_EXERCISE AIM_
The response must consist of the lines below from the one with "order number: SP-99000 -> SP-97606" through the one with "total: 654.49 -> 635.85", exactly as they appear and with both ends kept.
"""
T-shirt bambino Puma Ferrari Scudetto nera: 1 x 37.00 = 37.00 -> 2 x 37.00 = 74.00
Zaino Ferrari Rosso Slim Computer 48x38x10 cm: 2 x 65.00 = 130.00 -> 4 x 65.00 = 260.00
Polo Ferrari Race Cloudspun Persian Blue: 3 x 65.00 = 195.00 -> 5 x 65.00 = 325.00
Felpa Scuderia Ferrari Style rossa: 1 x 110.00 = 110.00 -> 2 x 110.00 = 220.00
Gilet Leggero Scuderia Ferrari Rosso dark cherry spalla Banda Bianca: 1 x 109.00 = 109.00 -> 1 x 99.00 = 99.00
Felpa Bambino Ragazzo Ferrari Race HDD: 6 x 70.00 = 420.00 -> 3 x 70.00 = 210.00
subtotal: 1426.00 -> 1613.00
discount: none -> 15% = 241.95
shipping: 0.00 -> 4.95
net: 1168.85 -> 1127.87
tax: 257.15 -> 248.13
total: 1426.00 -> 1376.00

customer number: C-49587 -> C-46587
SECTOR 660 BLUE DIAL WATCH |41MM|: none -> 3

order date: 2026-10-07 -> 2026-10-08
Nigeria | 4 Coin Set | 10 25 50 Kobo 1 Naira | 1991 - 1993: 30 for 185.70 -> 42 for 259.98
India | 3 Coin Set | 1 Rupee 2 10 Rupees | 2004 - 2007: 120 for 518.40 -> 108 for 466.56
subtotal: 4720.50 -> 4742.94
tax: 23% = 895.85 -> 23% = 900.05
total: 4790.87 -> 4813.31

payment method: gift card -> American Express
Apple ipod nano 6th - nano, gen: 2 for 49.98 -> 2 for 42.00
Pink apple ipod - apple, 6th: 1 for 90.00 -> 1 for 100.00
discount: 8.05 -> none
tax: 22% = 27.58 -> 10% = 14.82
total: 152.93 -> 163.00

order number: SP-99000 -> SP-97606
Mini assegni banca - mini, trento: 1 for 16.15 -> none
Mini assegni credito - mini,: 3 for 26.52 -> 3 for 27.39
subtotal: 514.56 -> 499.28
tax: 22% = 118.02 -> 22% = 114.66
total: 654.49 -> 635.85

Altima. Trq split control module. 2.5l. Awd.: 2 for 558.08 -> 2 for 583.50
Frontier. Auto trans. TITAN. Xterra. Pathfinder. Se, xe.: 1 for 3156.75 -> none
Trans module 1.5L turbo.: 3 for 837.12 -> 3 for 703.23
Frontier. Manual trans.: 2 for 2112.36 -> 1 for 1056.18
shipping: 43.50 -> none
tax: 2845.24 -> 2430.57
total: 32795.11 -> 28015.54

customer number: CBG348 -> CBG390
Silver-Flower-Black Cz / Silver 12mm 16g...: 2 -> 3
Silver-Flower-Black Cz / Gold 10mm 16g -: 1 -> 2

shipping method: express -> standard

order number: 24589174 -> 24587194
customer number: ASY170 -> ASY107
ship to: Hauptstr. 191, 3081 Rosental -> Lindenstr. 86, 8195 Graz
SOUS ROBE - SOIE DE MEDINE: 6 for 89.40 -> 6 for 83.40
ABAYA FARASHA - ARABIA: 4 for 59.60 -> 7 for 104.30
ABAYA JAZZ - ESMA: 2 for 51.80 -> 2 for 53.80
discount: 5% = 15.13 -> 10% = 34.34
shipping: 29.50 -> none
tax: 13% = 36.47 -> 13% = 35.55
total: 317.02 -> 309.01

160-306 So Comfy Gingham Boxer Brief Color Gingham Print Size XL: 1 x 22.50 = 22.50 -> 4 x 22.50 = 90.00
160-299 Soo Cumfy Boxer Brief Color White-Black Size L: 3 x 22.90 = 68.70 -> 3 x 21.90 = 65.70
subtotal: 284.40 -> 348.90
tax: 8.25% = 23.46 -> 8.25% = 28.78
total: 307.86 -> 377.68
"""
_RESULT OF THE TASK_
order number: SP-99000 -> SP-97606
Mini assegni banca - mini, trento: 1 for 16.15 -> none
Mini assegni credito - mini,: 3 for 26.52 -> 3 for 27.39
subtotal: 514.56 -> 499.28
tax: 22% = 118.02 -> 22% = 114.66
total: 654.49 -> 635.85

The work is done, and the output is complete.